■ Source material

----------------------------------------

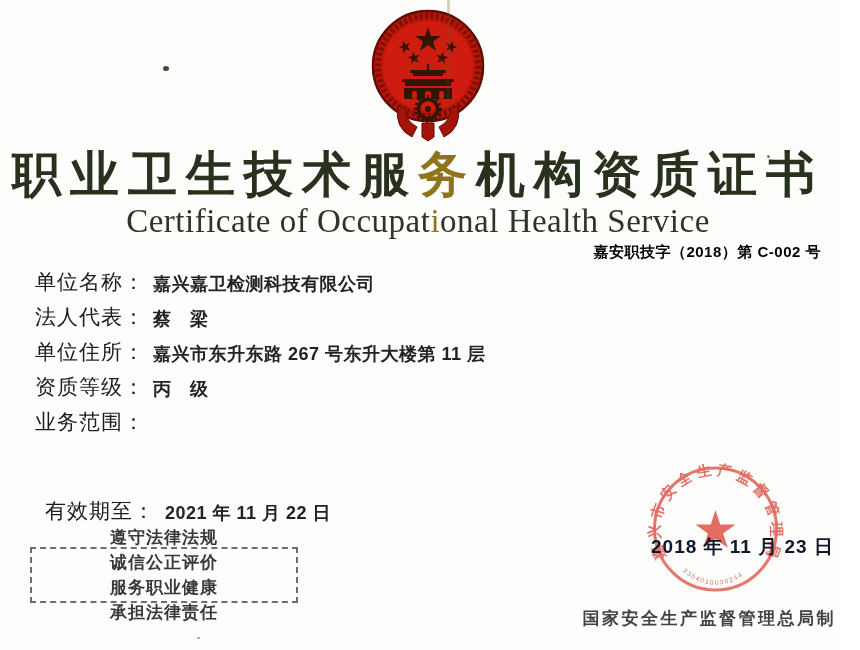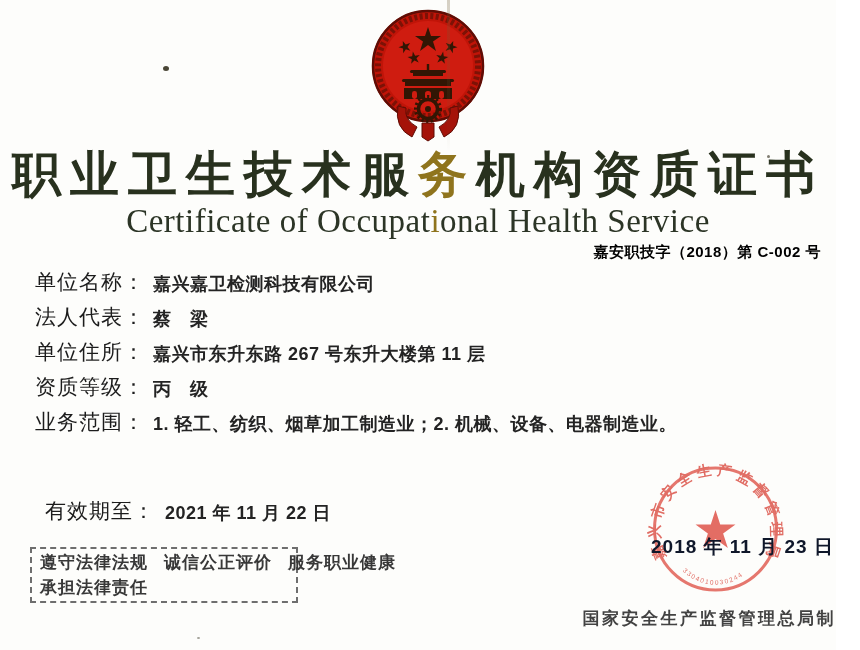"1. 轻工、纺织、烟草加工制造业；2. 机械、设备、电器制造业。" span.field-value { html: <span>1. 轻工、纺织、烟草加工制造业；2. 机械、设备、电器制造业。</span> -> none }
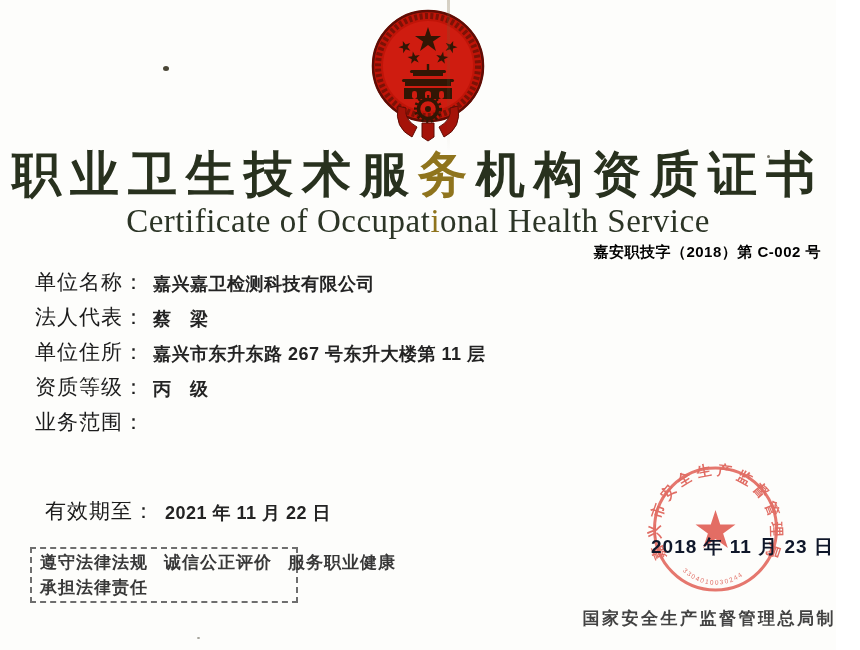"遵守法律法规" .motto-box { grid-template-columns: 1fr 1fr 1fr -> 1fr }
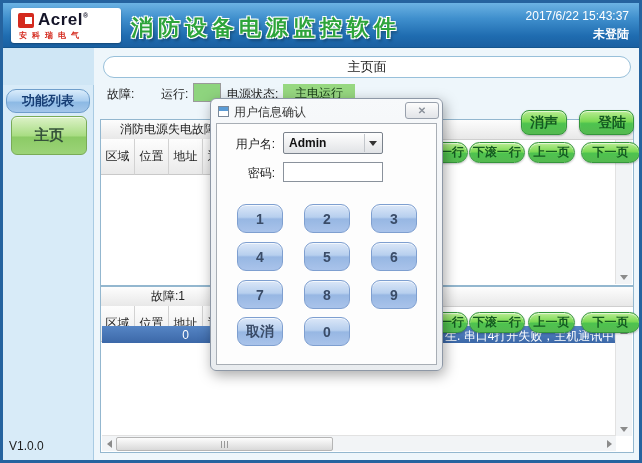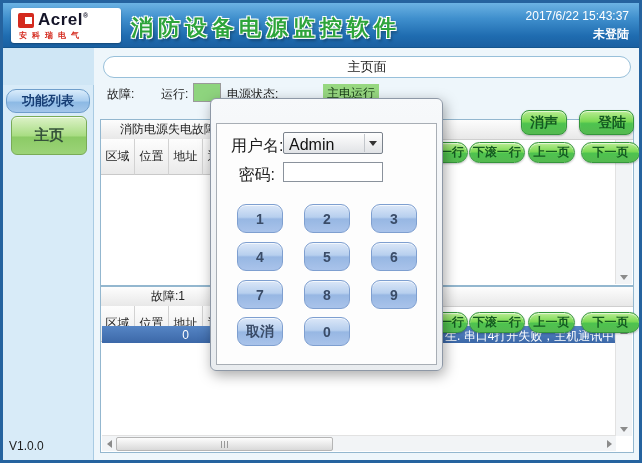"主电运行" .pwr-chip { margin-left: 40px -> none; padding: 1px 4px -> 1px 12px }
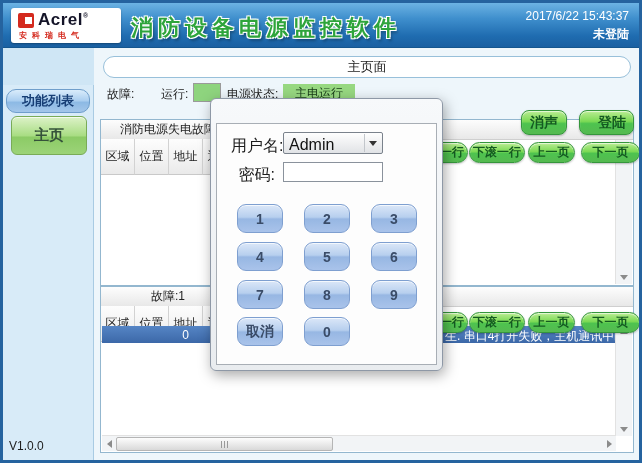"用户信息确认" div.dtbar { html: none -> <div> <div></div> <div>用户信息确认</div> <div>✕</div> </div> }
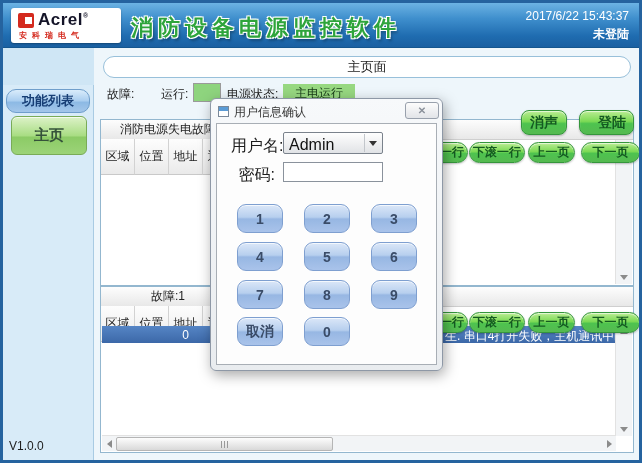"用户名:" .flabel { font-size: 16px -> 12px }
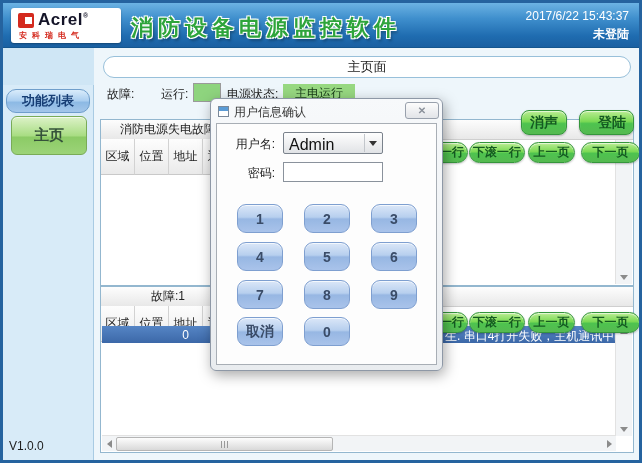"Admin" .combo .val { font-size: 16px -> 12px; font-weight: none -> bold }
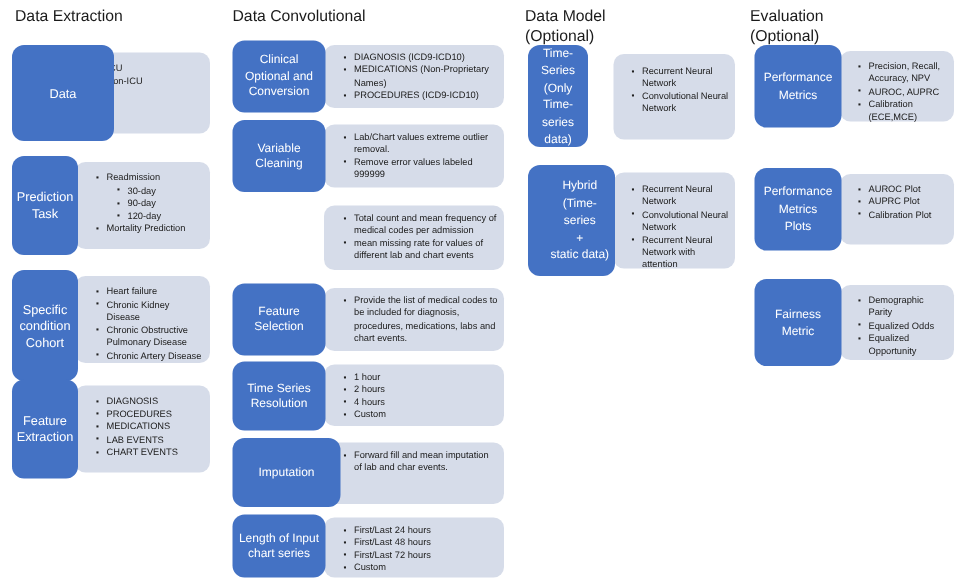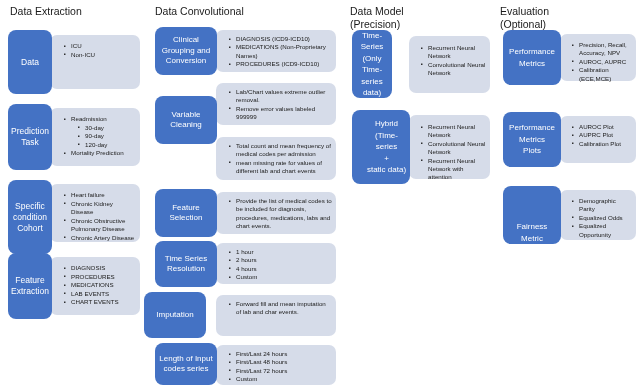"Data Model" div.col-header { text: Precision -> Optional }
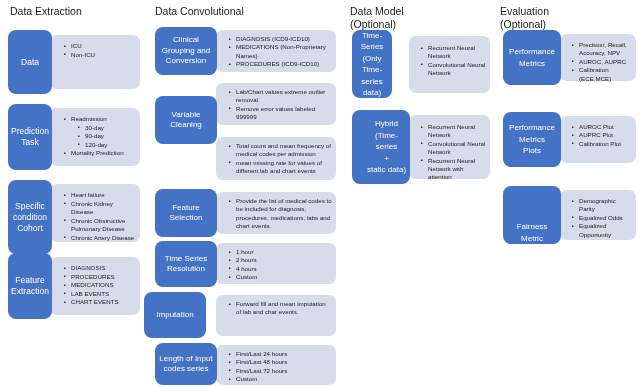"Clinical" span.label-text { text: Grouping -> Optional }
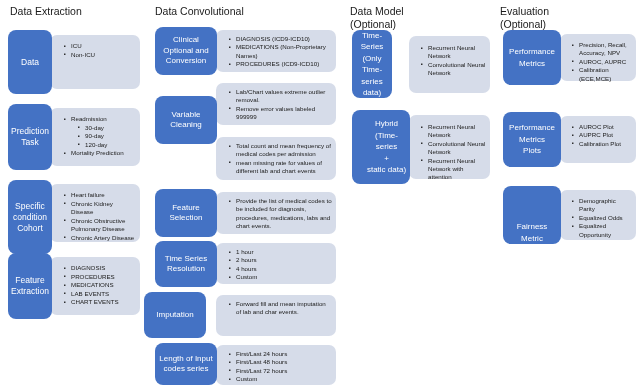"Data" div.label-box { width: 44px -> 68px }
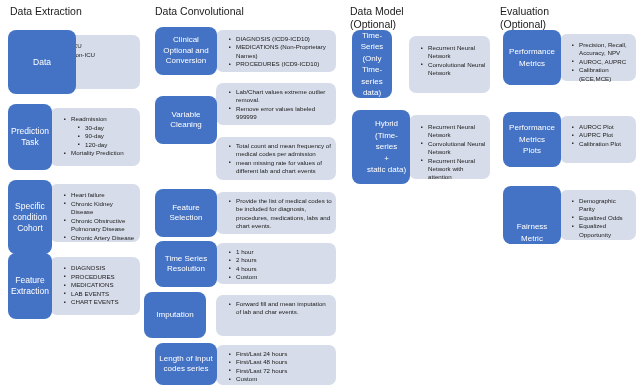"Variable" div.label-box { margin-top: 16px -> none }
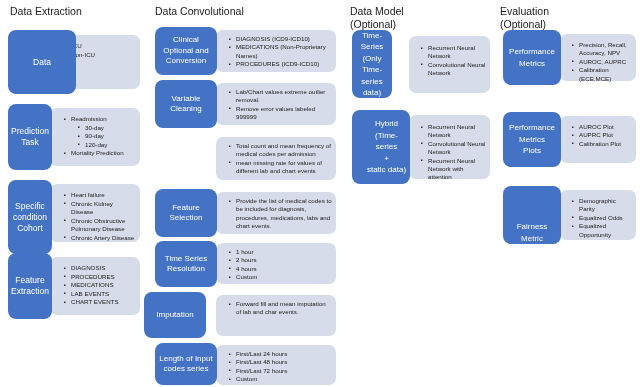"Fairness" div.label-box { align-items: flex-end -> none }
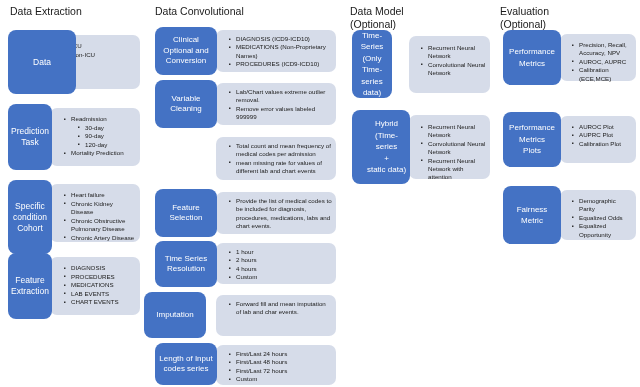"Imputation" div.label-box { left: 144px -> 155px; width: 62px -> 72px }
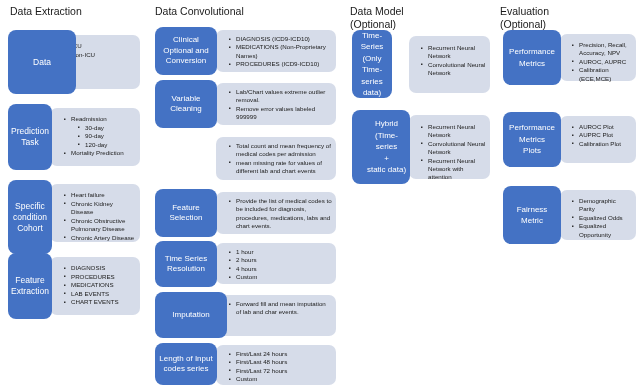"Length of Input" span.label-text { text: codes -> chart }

----------------------------------------

■ What the task requires
Output only the lines from the start of the data through the line that holds "text: Precision ->". Keep them exact and leave the pictures out.

■ Output of the exercise
"1. 轻工、纺织、烟草加工制造业；2. 机械、设备、电器制造业。" span.field-value { html: <span>1. 轻工、纺织、烟草加工制造业；2. 机械、设备、电器制造业。</span> -> none }
"遵守法律法规" .motto-box { grid-template-columns: 1fr 1fr 1fr -> 1fr }
"主电运行" .pwr-chip { margin-left: 40px -> none; padding: 1px 4px -> 1px 12px }
"用户信息确认" div.dtbar { html: none -> <div> <div></div> <div>用户信息确认</div> <div>✕</div> </div> }
"用户名:" .flabel { font-size: 16px -> 12px }
"Admin" .combo .val { font-size: 16px -> 12px; font-weight: none -> bold }
"Data Model" div.col-header { text: Precision -> Optional }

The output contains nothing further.